Statement 1 `a+b+c=18(a,b,cgt0)`, then the maximum value of abc is 216.
Statement 2 Maximum value occurs when `a=b=c`.

To solve the problem, we need to analyze the two statements provided and determine their validity using the Arithmetic Mean-Geometric Mean Inequality (AM-GM Inequality). ### Step-by-Step Solution: 1. **Understanding the Problem**: We are given that \( a + b + c = 18 \) where \( a, b, c > 0 \).

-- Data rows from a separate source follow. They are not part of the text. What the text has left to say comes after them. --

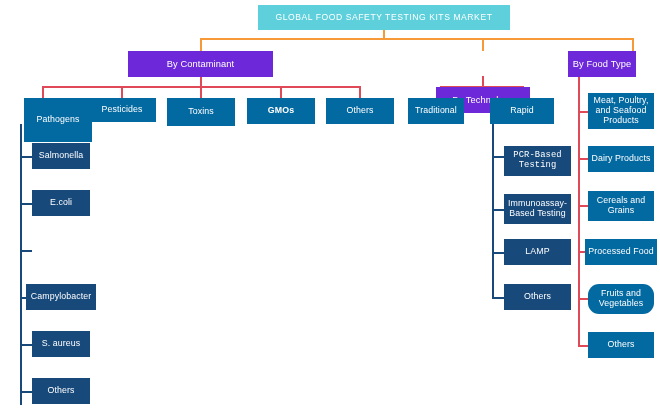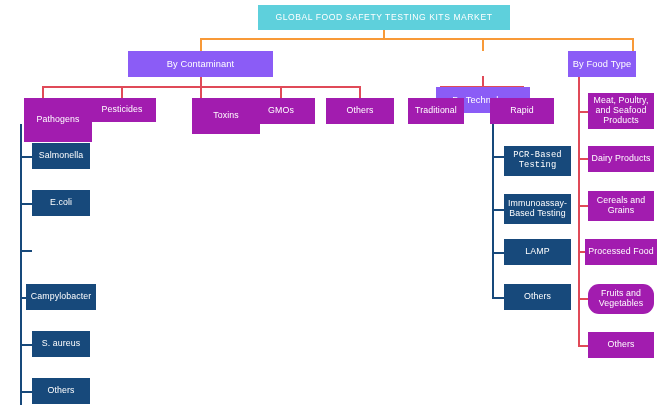--- a/index.html
+++ b/index.html
@@ -29,7 +29,7 @@
     letter-spacing:.55px;
   }
   .lvl1{
-    background:#8b5cf6;
+    background:#6d28d9;
     font-size:9.3px;
   }
   .red{

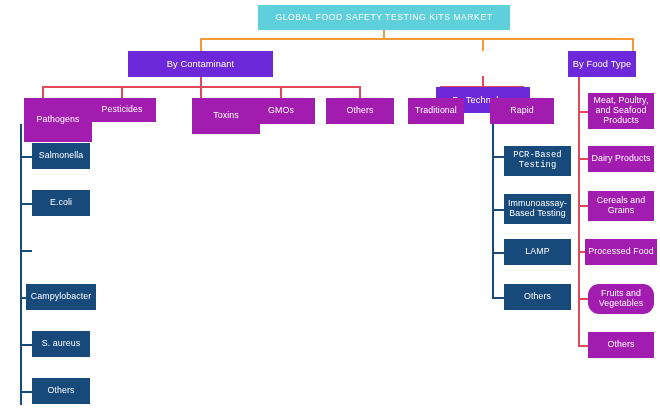--- a/index.html
+++ b/index.html
@@ -33,7 +33,7 @@
     font-size:9.3px;
   }
   .red{
-    background:#a21caf;
+    background:#0369a1;
     font-size:8.8px;
   }
   .navy{

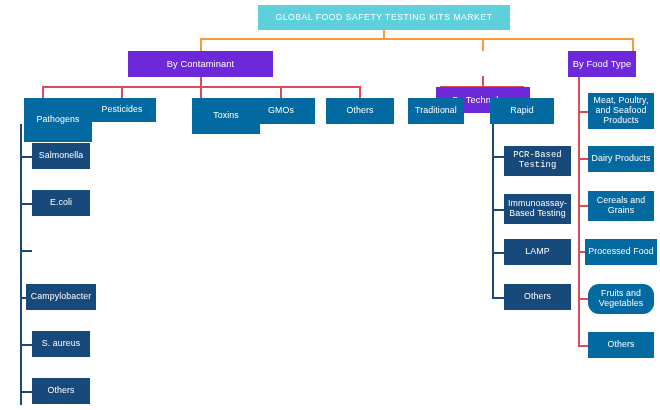--- a/index.html
+++ b/index.html
@@ -101,7 +101,7 @@
 
   <div class="node red" style="left:24px;top:98px;width:68px;height:44px;">Pathogens</div>
   <div class="node red" style="left:88px;top:98px;width:68px;height:24px;">Pesticides</div>
-  <div class="node red" style="left:167px;top:98px;width:68px;height:36px;margin-left:25px;">Toxins</div>
+  <div class="node red" style="left:167px;top:98px;width:68px;height:28px;">Toxins</div>
   <div class="node red" style="left:247px;top:98px;width:68px;height:26px;">GMOs</div>
   <div class="node red" style="left:326px;top:98px;width:68px;height:26px;">Others</div>
 

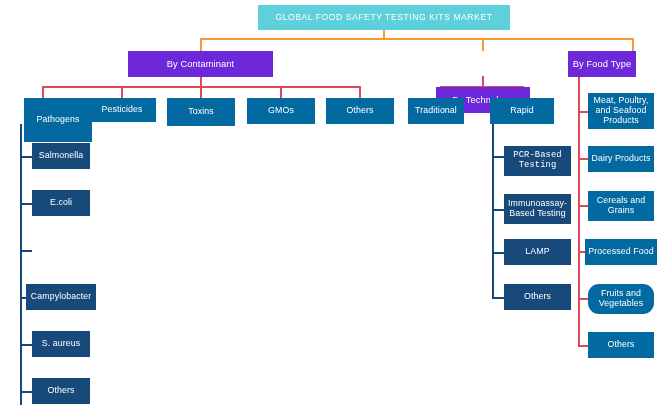--- a/index.html
+++ b/index.html
@@ -102,7 +102,7 @@
   <div class="node red" style="left:24px;top:98px;width:68px;height:44px;">Pathogens</div>
   <div class="node red" style="left:88px;top:98px;width:68px;height:24px;">Pesticides</div>
   <div class="node red" style="left:167px;top:98px;width:68px;height:28px;">Toxins</div>
-  <div class="node red" style="left:247px;top:98px;width:68px;height:26px;">GMOs</div>
+  <div class="node red" style="left:247px;top:98px;width:68px;height:26px;font-weight:bold;">GMOs</div>
   <div class="node red" style="left:326px;top:98px;width:68px;height:26px;">Others</div>
 
   <div class="node red" style="left:408px;top:98px;width:56px;height:26px;">Traditional</div>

We need to find the maximum value of the product \( abc \). 2. **Applying the AM-GM Inequality**: According to the AM-GM Inequality, for any non-negative real numbers \( a, b, c \): \[ \frac{a + b + c}{3} \geq \sqrt[3]{abc} \] This implies: \[ \frac{18}{3} \geq \sqrt[3]{abc} \] Simplifying this gives: \[ 6 \geq \sqrt[3]{abc} \] 3. **Cubing Both Sides**: To eliminate the cube root, we cube both sides of the inequality: \[ 6^3 \geq abc \] Calculating \( 6^3 \): \[ 6^3 = 216 \] Therefore, we have: \[ abc \leq 216 \] 4. **Finding When Equality Holds**: The equality in the AM-GM inequality holds when all the numbers are equal. Therefore, for \( a + b + c = 18 \) to achieve the maximum product \( abc \), we set: \[ a = b = c \] Let \( a = b = c = x \). Then: \[ 3x = 18 \implies x = 6 \] Thus, \( a = b = c = 6 \). 5. **Calculating the Maximum Product**: Now substituting back to find \( abc \): \[ abc = 6 \times 6 \times 6 = 216 \] 6. **Conclusion**: - Statement 1 is true: The maximum value of \( abc \) is indeed 216. - Statement 2 is also true: The maximum value occurs when \( a = b = c = 6 \). ### Final Answer: Both statements are true.